◆ GOAL OF THE EXERCISE ◆
Your answer should be every line from the records that contains "shadow".

□ □ □

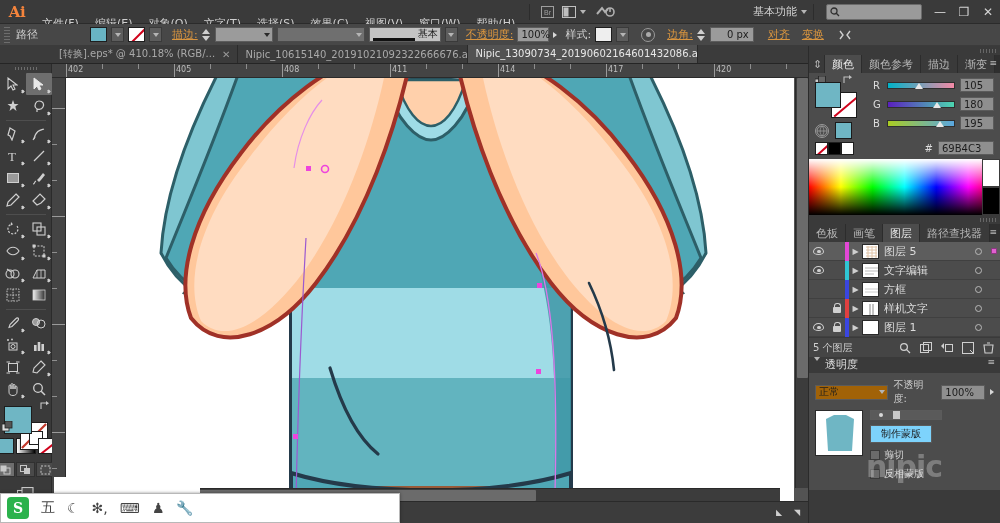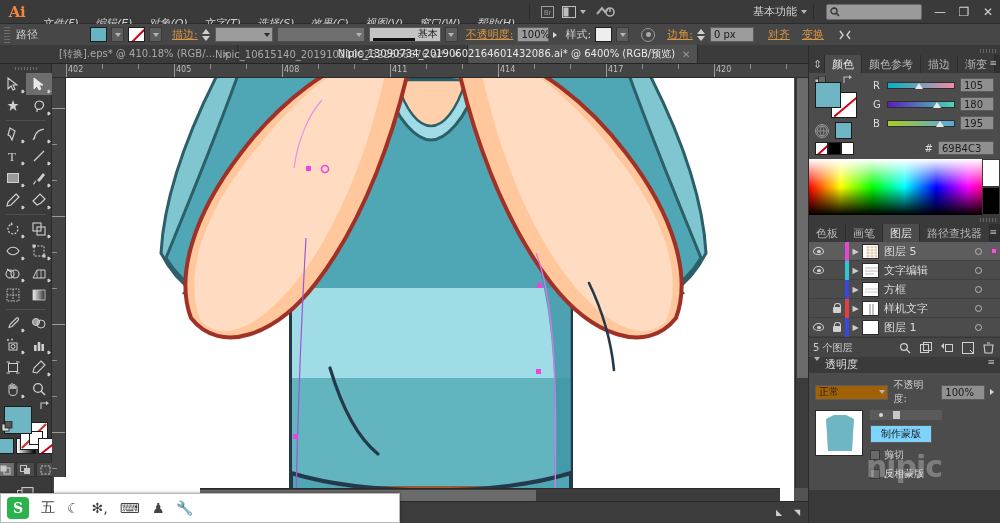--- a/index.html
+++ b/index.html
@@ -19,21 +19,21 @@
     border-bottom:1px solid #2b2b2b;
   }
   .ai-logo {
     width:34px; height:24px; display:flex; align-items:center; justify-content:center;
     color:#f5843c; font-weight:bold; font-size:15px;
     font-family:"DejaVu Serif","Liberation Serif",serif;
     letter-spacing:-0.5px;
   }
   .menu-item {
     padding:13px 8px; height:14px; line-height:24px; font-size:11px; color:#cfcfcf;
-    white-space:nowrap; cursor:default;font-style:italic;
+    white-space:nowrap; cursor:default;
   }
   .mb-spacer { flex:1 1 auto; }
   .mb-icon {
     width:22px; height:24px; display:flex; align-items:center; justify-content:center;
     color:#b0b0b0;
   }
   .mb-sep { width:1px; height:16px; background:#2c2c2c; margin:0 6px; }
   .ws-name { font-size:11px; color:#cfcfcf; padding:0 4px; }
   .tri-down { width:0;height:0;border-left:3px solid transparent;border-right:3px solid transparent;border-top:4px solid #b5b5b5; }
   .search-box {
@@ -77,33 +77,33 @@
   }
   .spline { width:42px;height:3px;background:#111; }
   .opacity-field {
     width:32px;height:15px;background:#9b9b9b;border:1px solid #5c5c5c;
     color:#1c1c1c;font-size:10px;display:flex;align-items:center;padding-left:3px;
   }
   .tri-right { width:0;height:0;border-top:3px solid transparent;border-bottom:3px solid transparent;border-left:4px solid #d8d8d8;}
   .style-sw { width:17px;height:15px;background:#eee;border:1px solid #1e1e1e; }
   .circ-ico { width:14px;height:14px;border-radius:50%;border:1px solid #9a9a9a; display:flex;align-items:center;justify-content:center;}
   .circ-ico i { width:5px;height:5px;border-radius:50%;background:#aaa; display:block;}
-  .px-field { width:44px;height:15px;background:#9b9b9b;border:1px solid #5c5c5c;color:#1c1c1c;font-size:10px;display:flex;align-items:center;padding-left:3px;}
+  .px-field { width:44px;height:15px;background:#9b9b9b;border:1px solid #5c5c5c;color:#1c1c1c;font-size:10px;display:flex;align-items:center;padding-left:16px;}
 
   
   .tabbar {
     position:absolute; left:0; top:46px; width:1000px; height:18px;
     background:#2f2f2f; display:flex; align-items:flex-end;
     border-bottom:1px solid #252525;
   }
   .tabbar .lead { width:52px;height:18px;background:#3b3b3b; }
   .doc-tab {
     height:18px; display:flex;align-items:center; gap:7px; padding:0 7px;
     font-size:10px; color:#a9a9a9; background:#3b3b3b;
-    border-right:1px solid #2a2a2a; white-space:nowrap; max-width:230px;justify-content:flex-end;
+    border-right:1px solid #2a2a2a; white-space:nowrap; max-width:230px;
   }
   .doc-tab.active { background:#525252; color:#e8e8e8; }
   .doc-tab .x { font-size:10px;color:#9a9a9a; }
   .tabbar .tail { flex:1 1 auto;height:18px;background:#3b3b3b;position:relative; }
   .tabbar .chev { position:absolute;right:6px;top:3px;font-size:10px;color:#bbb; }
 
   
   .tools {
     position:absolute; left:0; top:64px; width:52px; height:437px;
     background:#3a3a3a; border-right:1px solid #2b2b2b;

□ □ □

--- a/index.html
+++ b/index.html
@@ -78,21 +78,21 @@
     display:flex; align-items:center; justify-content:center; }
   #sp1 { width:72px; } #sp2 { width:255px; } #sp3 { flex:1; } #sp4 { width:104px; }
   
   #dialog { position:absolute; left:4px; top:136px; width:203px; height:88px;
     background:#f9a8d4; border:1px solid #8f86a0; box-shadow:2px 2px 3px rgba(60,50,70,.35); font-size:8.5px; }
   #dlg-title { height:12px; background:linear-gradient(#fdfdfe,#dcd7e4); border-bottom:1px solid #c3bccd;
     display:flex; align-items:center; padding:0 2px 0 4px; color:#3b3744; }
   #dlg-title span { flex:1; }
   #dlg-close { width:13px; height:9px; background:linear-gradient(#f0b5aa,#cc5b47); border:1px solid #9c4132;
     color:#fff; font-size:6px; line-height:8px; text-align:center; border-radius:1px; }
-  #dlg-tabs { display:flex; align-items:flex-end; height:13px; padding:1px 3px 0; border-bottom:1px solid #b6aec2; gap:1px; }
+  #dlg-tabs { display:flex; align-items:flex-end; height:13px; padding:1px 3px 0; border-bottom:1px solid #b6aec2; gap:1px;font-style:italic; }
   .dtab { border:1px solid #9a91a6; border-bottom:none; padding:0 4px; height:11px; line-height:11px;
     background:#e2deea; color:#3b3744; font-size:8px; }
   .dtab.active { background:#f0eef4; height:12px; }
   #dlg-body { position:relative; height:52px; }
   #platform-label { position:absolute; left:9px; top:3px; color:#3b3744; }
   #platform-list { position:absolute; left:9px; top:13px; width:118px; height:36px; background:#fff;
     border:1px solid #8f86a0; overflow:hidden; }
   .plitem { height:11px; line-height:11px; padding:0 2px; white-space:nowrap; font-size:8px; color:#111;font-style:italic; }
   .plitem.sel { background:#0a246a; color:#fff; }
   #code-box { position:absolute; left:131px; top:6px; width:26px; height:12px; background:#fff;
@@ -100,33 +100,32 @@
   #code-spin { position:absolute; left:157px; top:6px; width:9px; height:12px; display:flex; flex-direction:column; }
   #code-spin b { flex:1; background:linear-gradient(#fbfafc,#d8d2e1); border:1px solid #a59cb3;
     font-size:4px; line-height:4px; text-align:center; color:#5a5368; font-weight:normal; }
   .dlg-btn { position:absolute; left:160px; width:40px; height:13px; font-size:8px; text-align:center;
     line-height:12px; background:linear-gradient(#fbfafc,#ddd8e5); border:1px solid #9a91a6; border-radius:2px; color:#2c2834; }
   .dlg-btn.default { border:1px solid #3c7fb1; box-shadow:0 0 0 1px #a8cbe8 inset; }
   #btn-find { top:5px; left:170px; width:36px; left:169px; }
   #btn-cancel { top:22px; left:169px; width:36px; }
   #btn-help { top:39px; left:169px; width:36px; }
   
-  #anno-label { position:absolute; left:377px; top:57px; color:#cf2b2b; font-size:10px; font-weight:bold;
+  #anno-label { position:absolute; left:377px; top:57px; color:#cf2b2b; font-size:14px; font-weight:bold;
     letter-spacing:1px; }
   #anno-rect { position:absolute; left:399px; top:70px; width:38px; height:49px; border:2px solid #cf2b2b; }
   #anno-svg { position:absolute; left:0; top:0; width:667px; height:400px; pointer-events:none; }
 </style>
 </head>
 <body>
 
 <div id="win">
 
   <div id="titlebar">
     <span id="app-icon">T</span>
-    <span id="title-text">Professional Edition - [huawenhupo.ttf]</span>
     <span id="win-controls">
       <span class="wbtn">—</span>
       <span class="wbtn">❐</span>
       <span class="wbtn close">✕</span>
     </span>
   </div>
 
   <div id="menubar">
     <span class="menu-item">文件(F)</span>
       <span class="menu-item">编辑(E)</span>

□ □ □

◆ EXERCISE OUTPUT ◆
     background:#f9a8d4; border:1px solid #8f86a0; box-shadow:2px 2px 3px rgba(60,50,70,.35); font-size:8.5px; }
   .dlg-btn.default { border:1px solid #3c7fb1; box-shadow:0 0 0 1px #a8cbe8 inset; }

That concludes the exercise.